Since I am a big proponent of using real soap with essential oils for scent and products that don't need a preservative, I've always got my mind on the big picture. If it's important to make healthy life style choices, why am I using potentially dangerous after shower products on my body?

Hence our antiperspirant boycott! My husband and I have shelved our previously preferred antiperspirants (those big brand named ones, I won't mention them but it's no Secret and I'm Sure you know which ones I speak of). My husband has chosen to go au naturel. Me? I'm a bit of a chicken, so I have picked up a fairly well known brand of deodorant from our local natural food store. Here are the ingredients:

Propylene Glycol, Water (Aqua), Stearic Acid, Cyclomethicone, Talc, Silica, Sodium Hydroxide, Usnea Barbata (Lichen) Extract, Calendula Officinalis Flower Extract, Carthamus Tinctorius (Safflower) Seed OiI, Arnica Montana Flower Extract, Coriandrum Sativum (Coriander) Extract, Hydrastis Canadensis (Goldenseal) Extract, Salvia Officinalis (Sage) Leaf Extract, Chamomilla Recutita (Matricaria) Flower Extract, Zingiber Officinal (Ginger) Root Extract.

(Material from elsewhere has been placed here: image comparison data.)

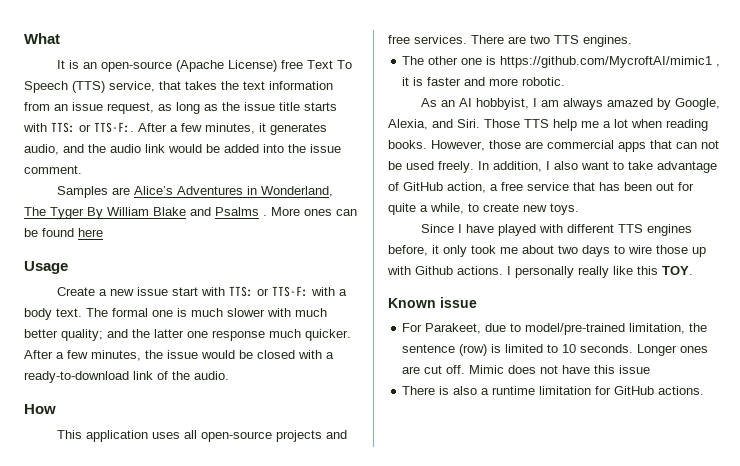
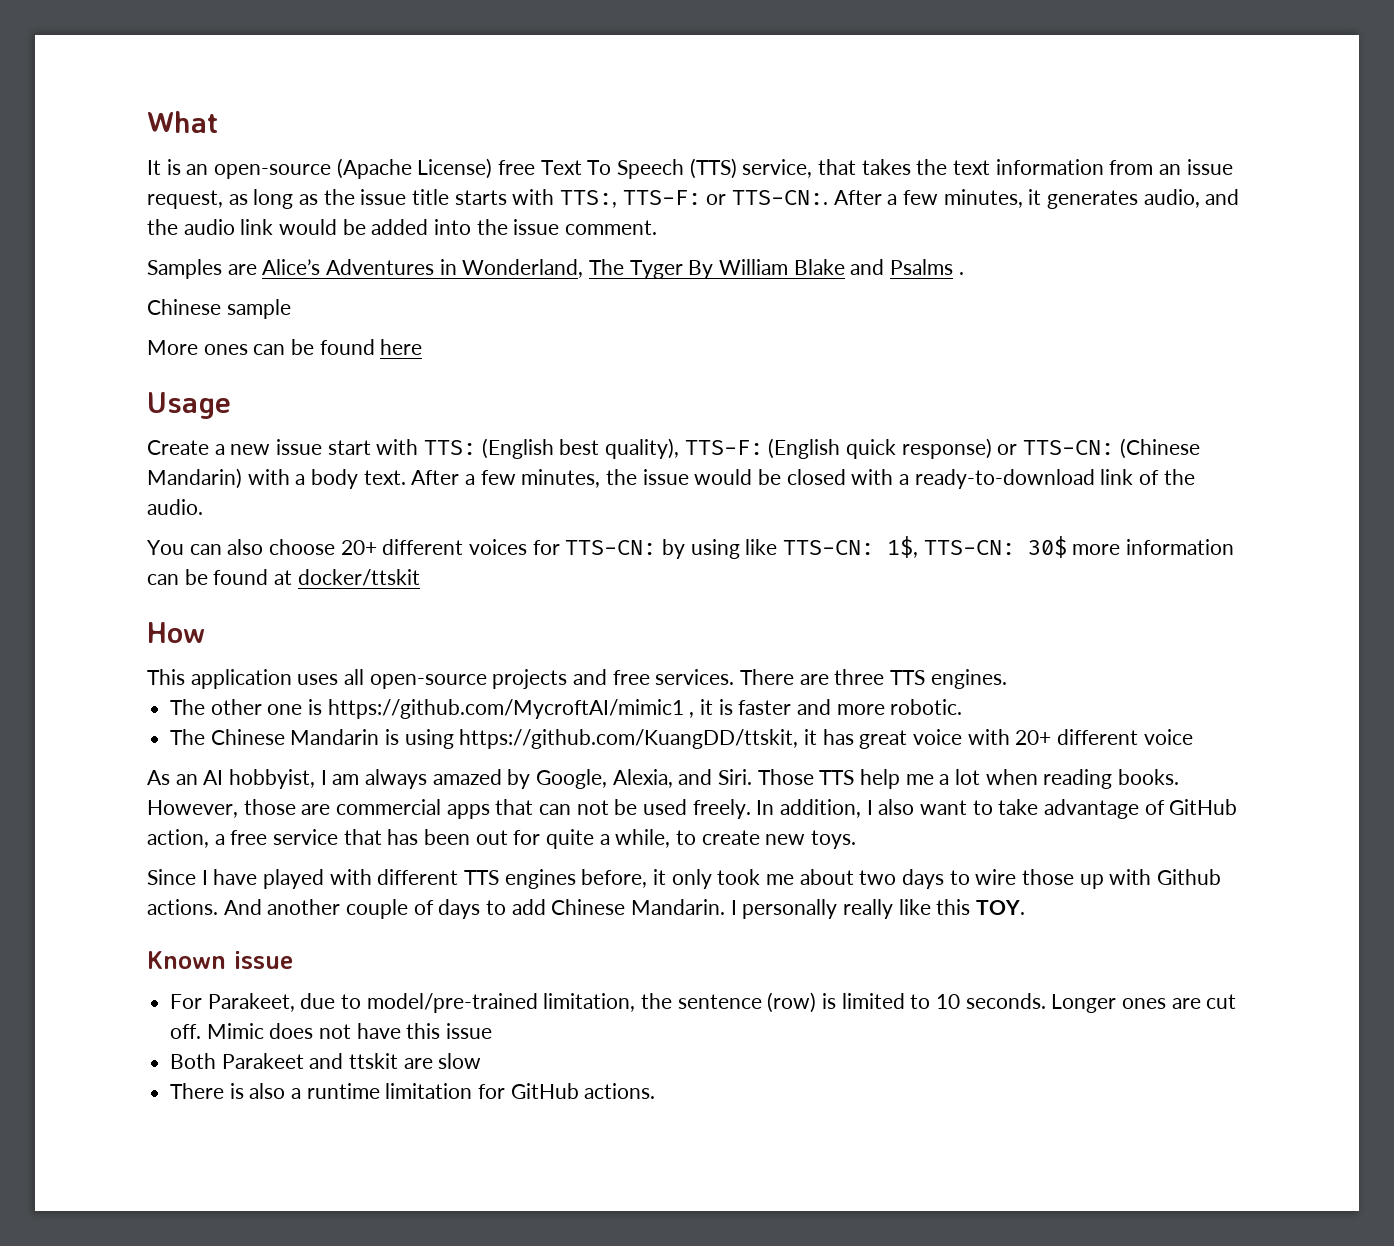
[51,122,134,133] TTS: or TTS-F:. -> [560,190,829,208] TTS:, TTS-F: or TTS-CN:.
(267, 215) none -> [147,299,291,319] // Chinese sample //
[256,286,347,297] [24,308,327,320] [24,329,351,341] or TTS-F: with a body text. The formal one is much slower with much better quality; and the latter one response much quicker. -> [481,438,1200,459] [147,468,406,489] (English best quality), TTS-F: (English quick response) or TTS-CN: (Chinese Mandarin) with a body text.
(229, 375) none -> [147,536,1235,559] [147,569,420,586] // You can also choose 20+ different voices for TTS-CN: by using like TTS-CN: 1$, TTS-CN: 30$ more information can be found at docker/ttskit
[530,35,550,44] two -> [834,669,885,685] three
(566, 81) none -> [170,729,1193,749] // The Chinese Mandarin is using https://github.com/KuangDD/ttskit, it has great voice with 20+ different voice
(503, 270) none -> [223,899,726,919] And another couple of days to add Chinese Mandarin.
(651, 369) none -> [170,1053,482,1069] // Both Parakeet and ttskit are slow

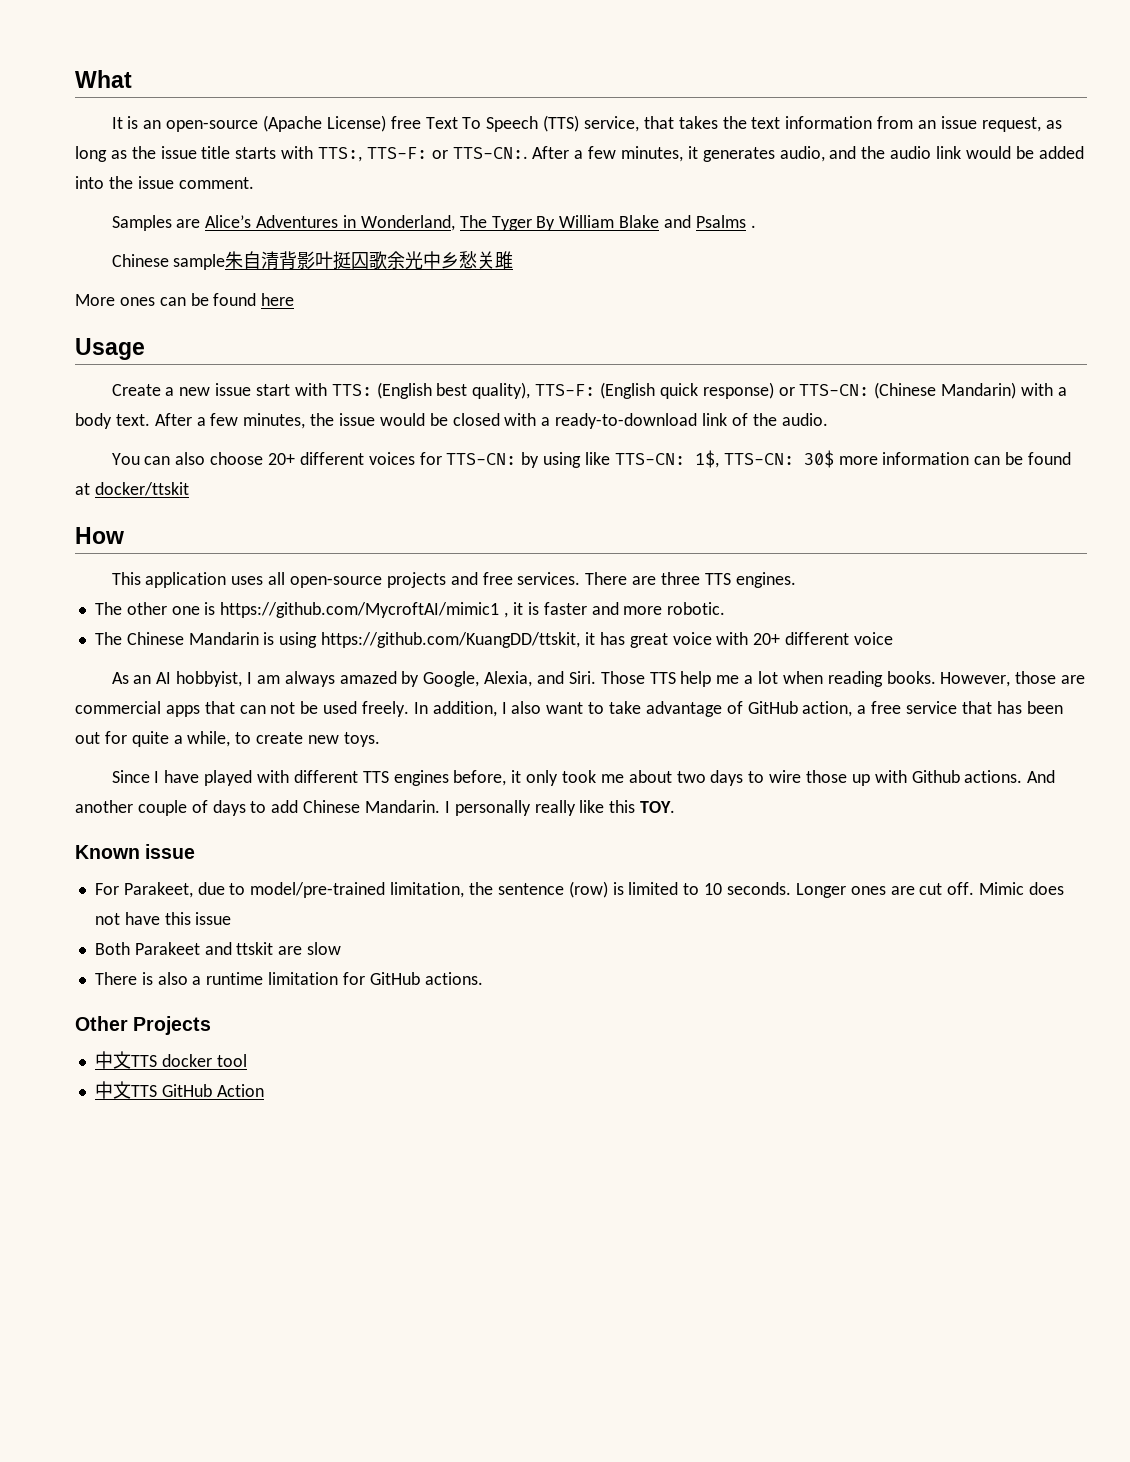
(291, 309) none -> [225,251,514,270] 朱自清背影叶挺囚歌余光中乡愁关雎
(656, 1091) none -> [75,1016,212,1035] [94,1051,247,1069] [94,1081,264,1099] // Other Projects // 中文TTS docker tool // 中文TTS GitHub Action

Hmm...most of these ingredients I can identify, but there are a few which concerned me and I felt they really didn't belong in a supposedly "natural" product. Here are a few:

Propylene Glycol

A cosmetic form of mineral oil found in automatic brake and hydraulic fluid and industrial antifreeze. In the skin and hair, propylene glycol works as a humescent, which causes retention of moisture content of skin or cosmetic products by preventing the escape of moisture or water. The Material Safety Data Sheet warns users to avoid skin contact with propylene glycol as this strong skin irritant can cause liver abnormalities and kidney damage.


Talc is a mineral, produced by the mining of talc rocks and then processed by crushing, drying and milling. Processing eliminates a number of trace minerals from the talc, but does not separate minute fibers which are very similar to asbestos.

I think this product will soon be shelved as I don't care to have antifreeze ingredients in my arm pits! So why do I mention all of this? Mostly to help educate and encourage others to question the ingredients in their personal care products. Don't take any one's word for it, do your own research.

I didn't mention much about antiperspirants...for me, it's a no brainer. Never forget the link between aluminium chlorohydrate (the active ingredient in commercial antiperspirants) and Alzheimer's disease. Pretty scary. I've even read about a possible link to breast cancer.

So what's next in our natural deodorant quest? Something made in my workshop, most likely. I'll share more as I continue with my research and testing. In the meantime, what are you using and have you ever read the ingredient label?